### Exercise brief
All that should appear is the run of lines from the one containing "Pandora Me Bague" through the end of the records, each repeated exactly.

━━━━━ Material shown ━━━━━

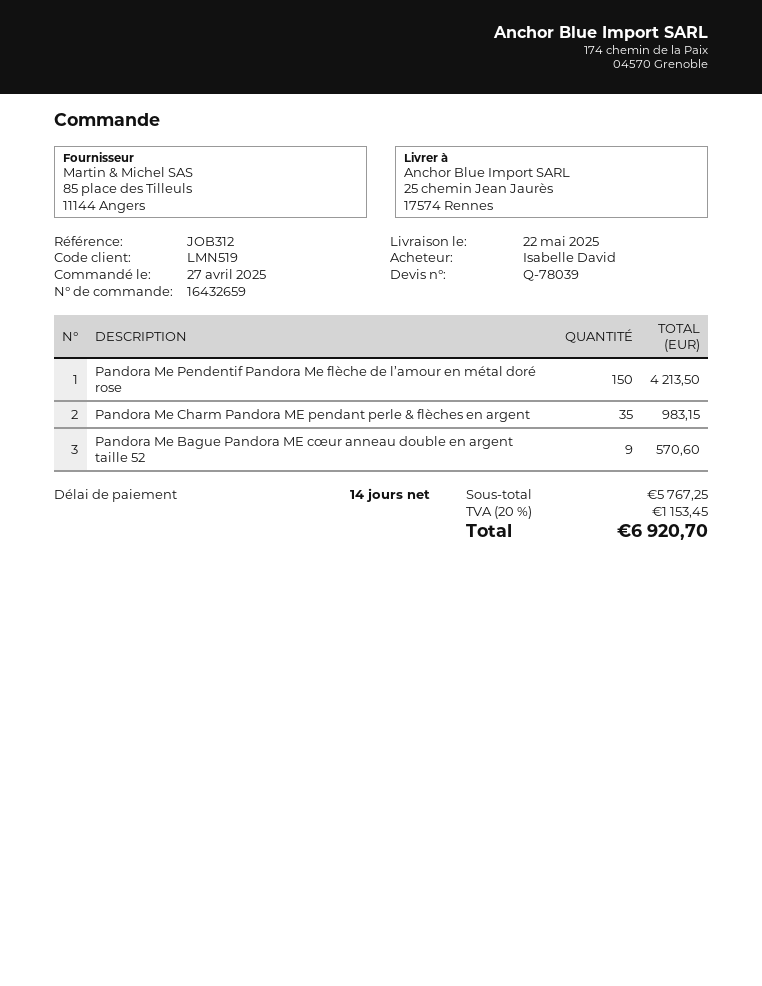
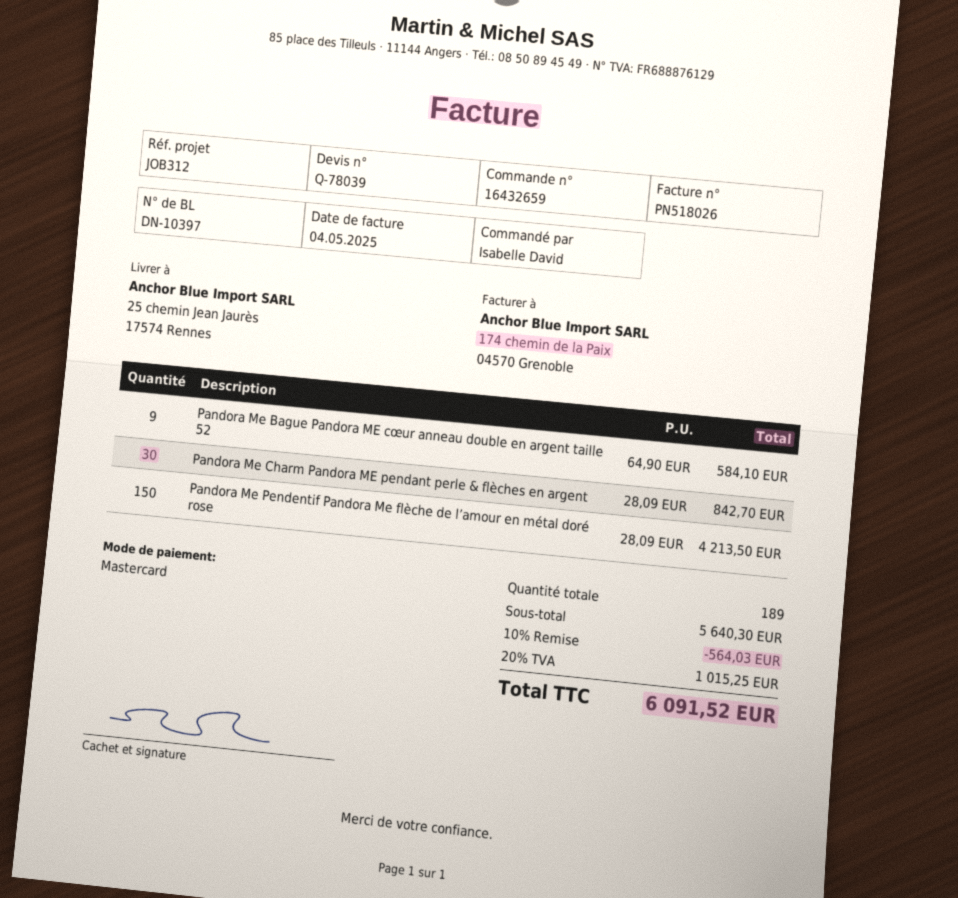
Pandora Me Charm Pandora ME pendant perle & flèches en argent: 35 for 983.15 -> 30 for 842.70
Pandora Me Bague Pandora ME cœur anneau double en argent taille 52: 9 for 570.60 -> 9 for 584.10
subtotal: 5767.25 -> 5640.30
discount: none -> 10% = 564.03
tax: 20% = 1153.45 -> 20% = 1015.25
total: 6920.70 -> 6091.52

━━━━━

### Result
Pandora Me Bague Pandora ME cœur anneau double en argent taille 52: 9 for 570.60 -> 9 for 584.10
subtotal: 5767.25 -> 5640.30
discount: none -> 10% = 564.03
tax: 20% = 1153.45 -> 20% = 1015.25
total: 6920.70 -> 6091.52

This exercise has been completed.